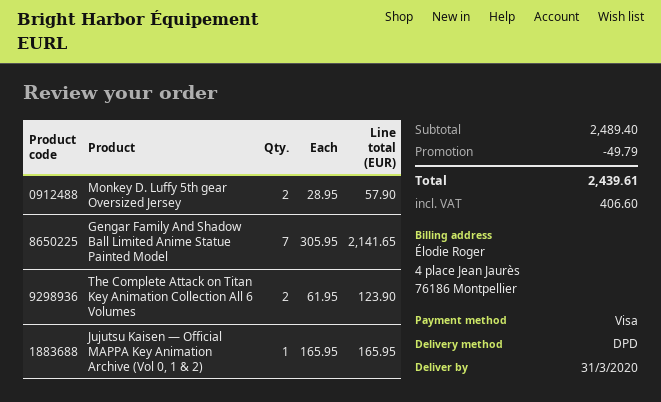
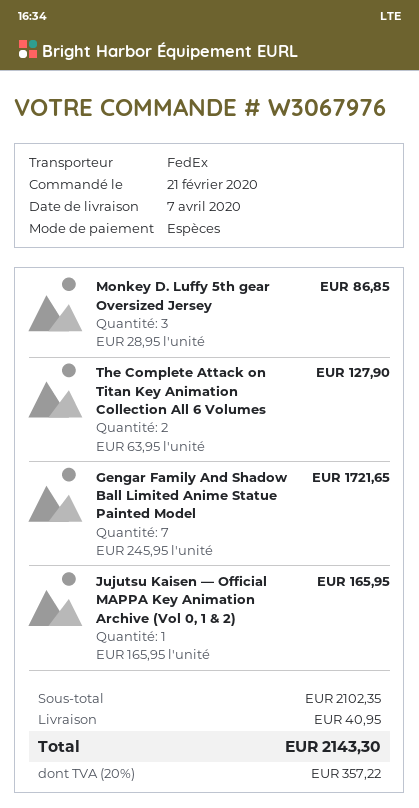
delivery date: 2020-03-31 -> 2020-04-07
payment method: Visa -> cash
shipping method: DPD -> FedEx
Monkey D. Luffy 5th gear Oversized Jersey: 2 x 28.95 = 57.90 -> 3 x 28.95 = 86.85
Gengar Family And Shadow Ball Limited Anime Statue Painted Model: 7 x 305.95 = 2141.65 -> 7 x 245.95 = 1721.65
The Complete Attack on Titan Key Animation Collection All 6 Volumes: 2 x 61.95 = 123.90 -> 2 x 63.95 = 127.90
subtotal: 2489.40 -> 2102.35
discount: 49.79 -> none
shipping: none -> 40.95
tax: 406.60 -> 357.22
total: 2439.61 -> 2143.30

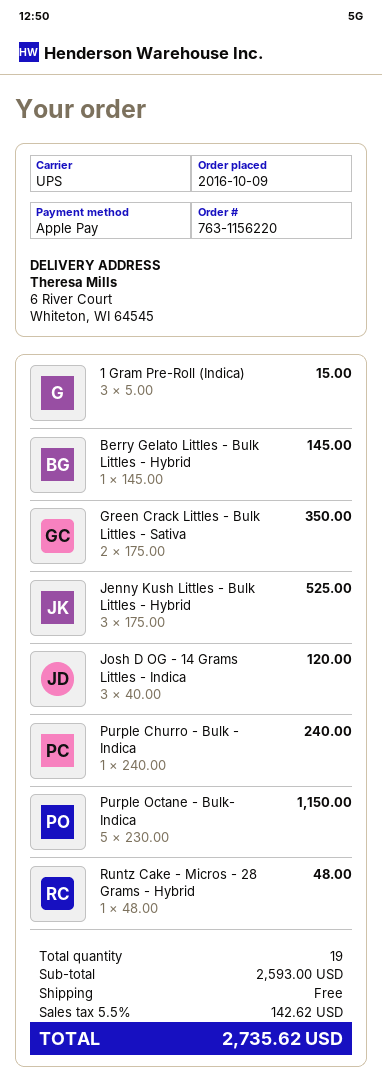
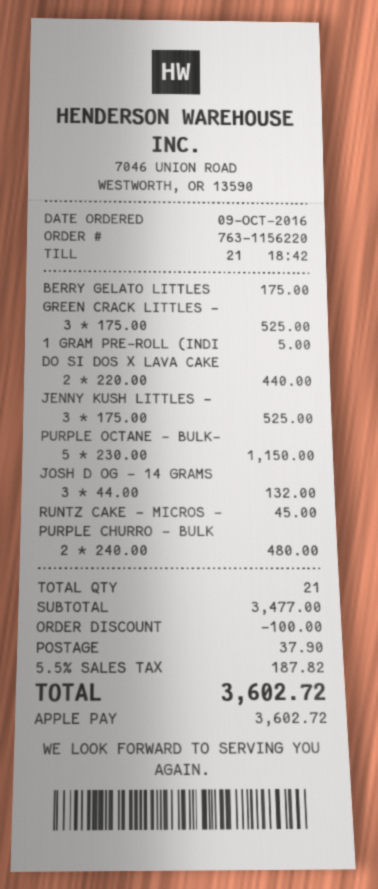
1 Gram Pre-Roll (Indica): 3 x 5.00 = 15.00 -> 1 x 5.00 = 5.00
Berry Gelato Littles - Bulk Littles - Hybrid: 1 x 145.00 = 145.00 -> 1 x 175.00 = 175.00
Green Crack Littles - Bulk Littles - Sativa: 2 x 175.00 = 350.00 -> 3 x 175.00 = 525.00
Josh D OG - 14 Grams Littles - Indica: 3 x 40.00 = 120.00 -> 3 x 44.00 = 132.00
Purple Churro - Bulk - Indica: 1 x 240.00 = 240.00 -> 2 x 240.00 = 480.00
Runtz Cake - Micros - 28 Grams - Hybrid: 1 x 48.00 = 48.00 -> 1 x 45.00 = 45.00
DO SI DOS X LAVA CAKE: none -> 2 x 220.00 = 440.00
total quantity: 19 -> 21
subtotal: 2593.00 -> 3477.00
discount: none -> 100.00
shipping: 0.00 -> 37.90
tax: 5.5% = 142.62 -> 5.5% = 187.82
total: 2735.62 -> 3602.72

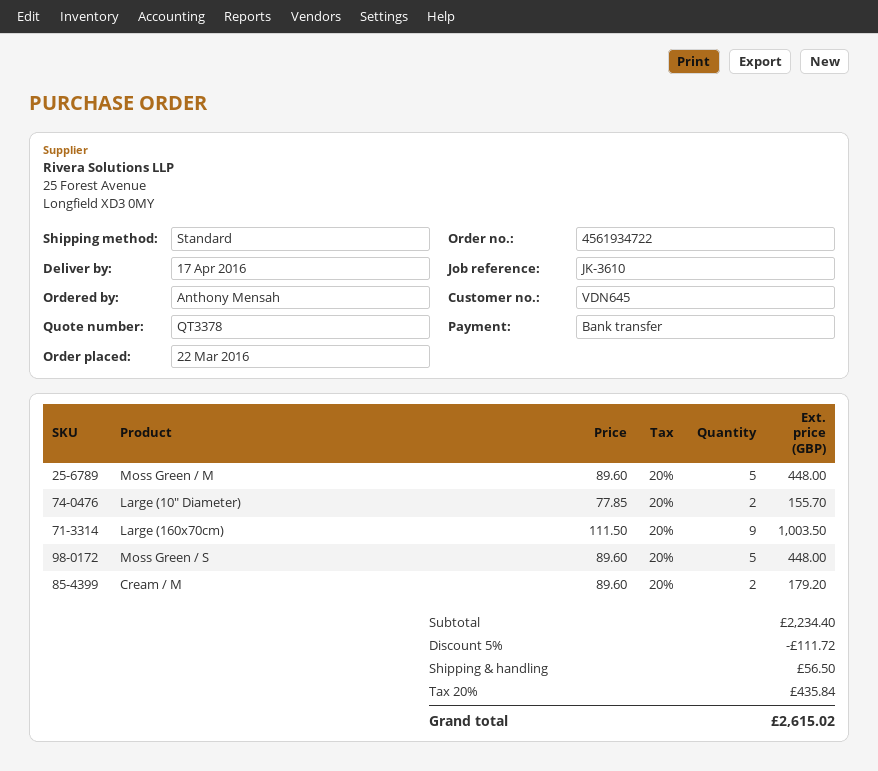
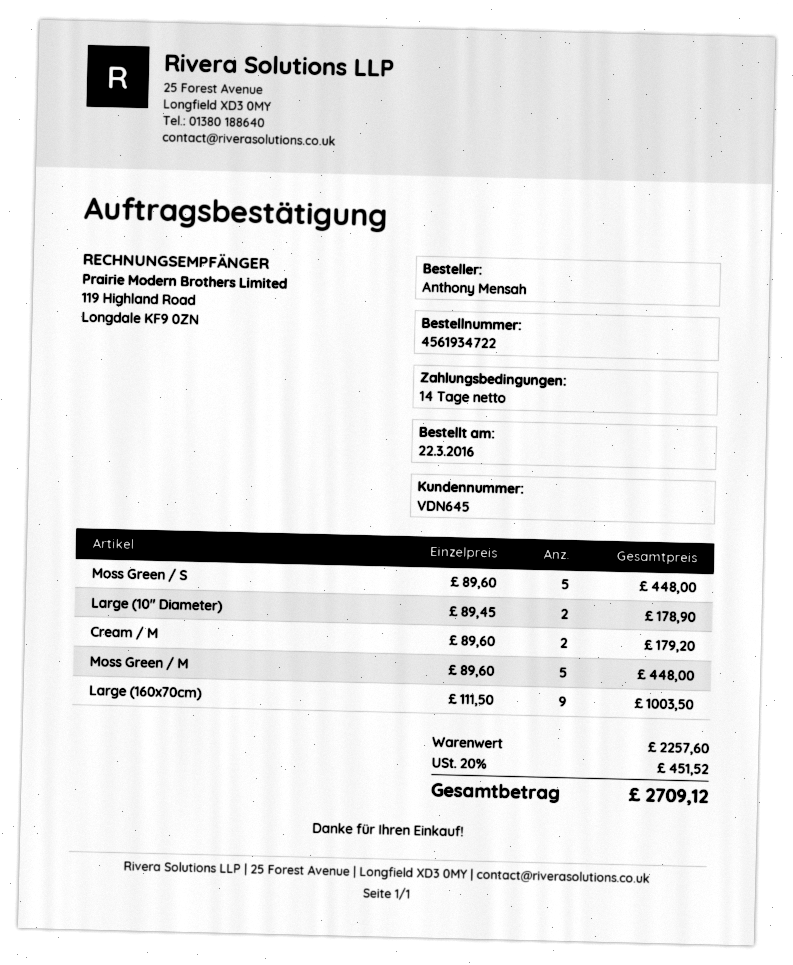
Large (10" Diameter): 2 x 77.85 = 155.70 -> 2 x 89.45 = 178.90
subtotal: 2234.40 -> 2257.60
discount: 5% = 111.72 -> none
shipping: 56.50 -> none
tax: 20% = 435.84 -> 20% = 451.52
total: 2615.02 -> 2709.12

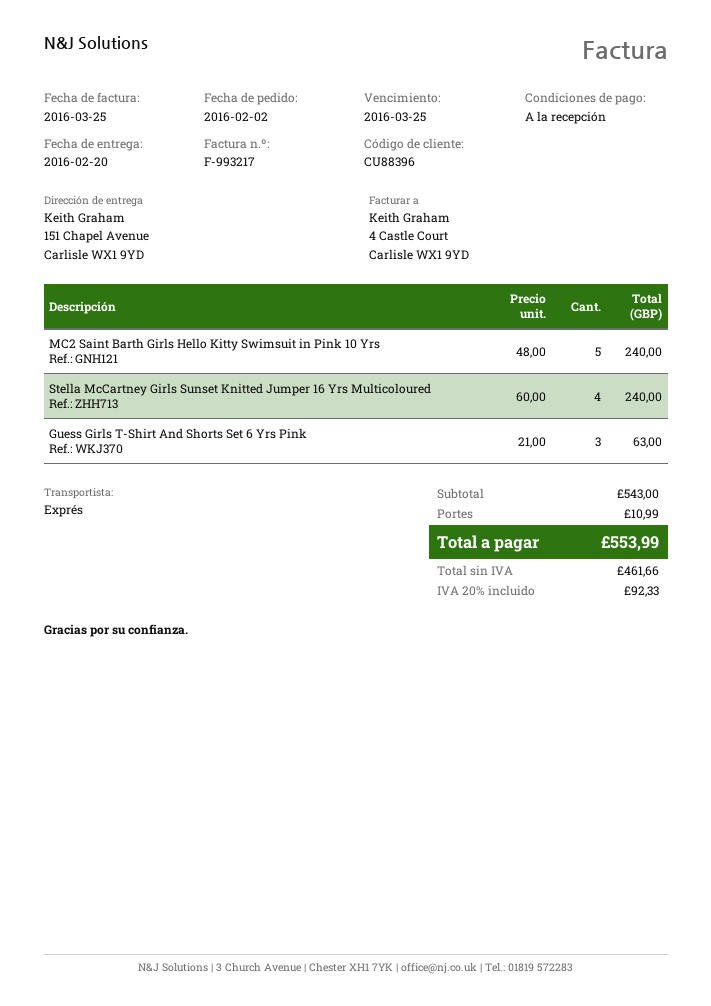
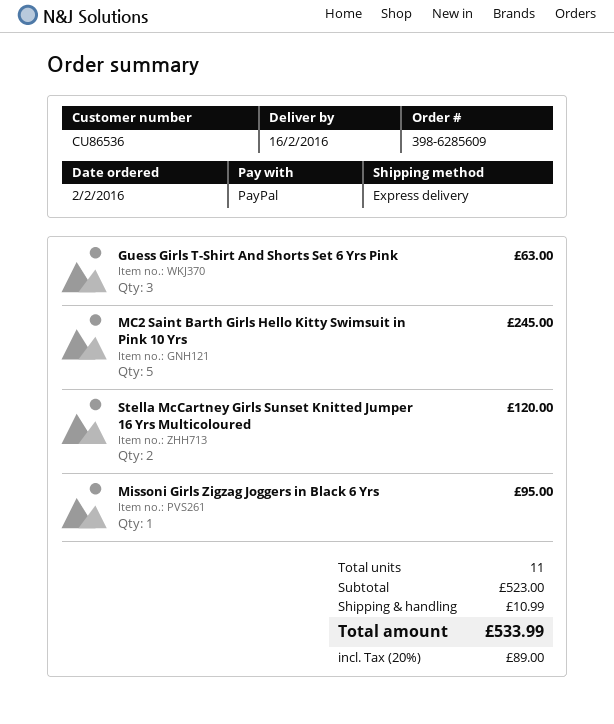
delivery date: 2016-02-20 -> 2016-02-16
customer number: CU88396 -> CU86536
MC2 Saint Barth Girls Hello Kitty Swimsuit in Pink 10 Yrs: 5 for 240.00 -> 5 for 245.00
Stella McCartney Girls Sunset Knitted Jumper 16 Yrs Multicoloured: 4 for 240.00 -> 2 for 120.00
Missoni Girls Zigzag Joggers in Black 6 Yrs: none -> 1 for 95.00
subtotal: 543.00 -> 523.00
tax: 20% = 92.33 -> 20% = 89.00
total: 553.99 -> 533.99

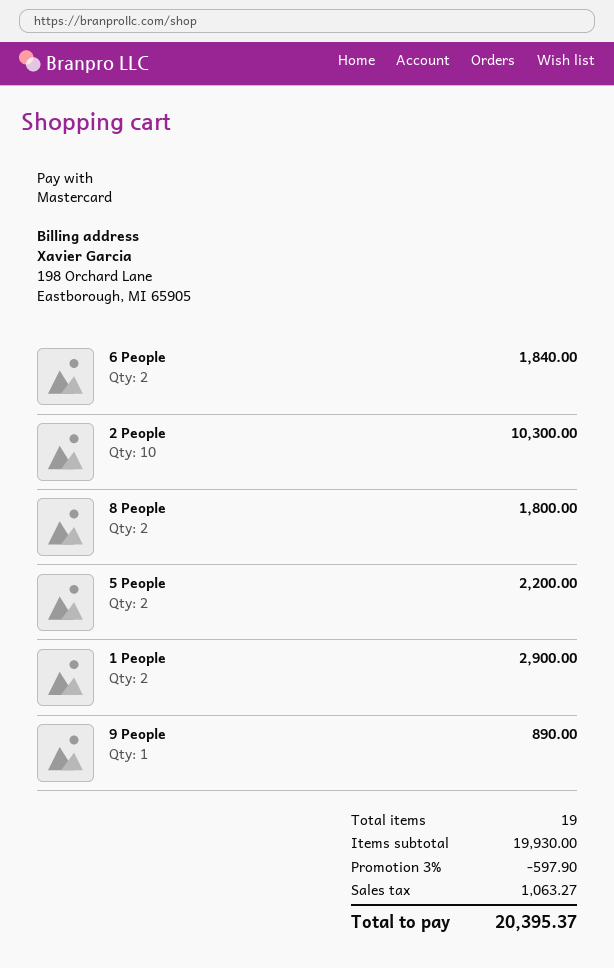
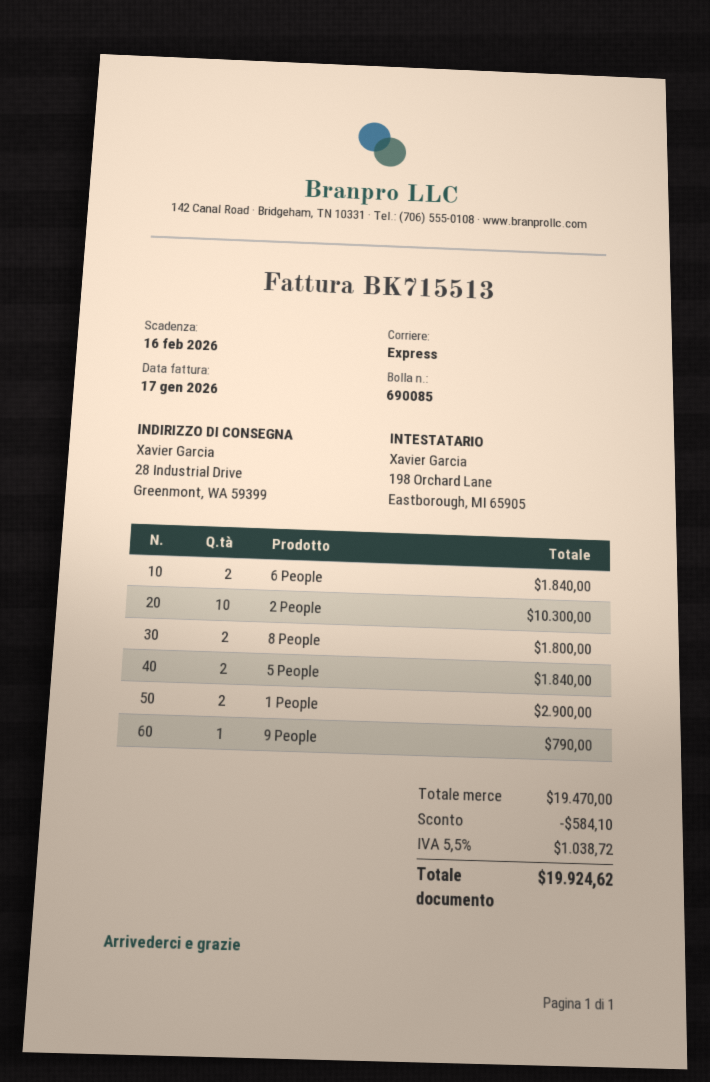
5 People: 2 for 2200.00 -> 2 for 1840.00
9 People: 1 for 890.00 -> 1 for 790.00
subtotal: 19930.00 -> 19470.00
discount: 597.90 -> 584.10
tax: 1063.27 -> 1038.72
total: 20395.37 -> 19924.62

## Work to complete
Lines with the word "Grams" in them: report all of these from the listing above.

## Worked solution
Josh D OG - 14 Grams Littles - Indica: 3 x 40.00 = 120.00 -> 3 x 44.00 = 132.00
Runtz Cake - Micros - 28 Grams - Hybrid: 1 x 48.00 = 48.00 -> 1 x 45.00 = 45.00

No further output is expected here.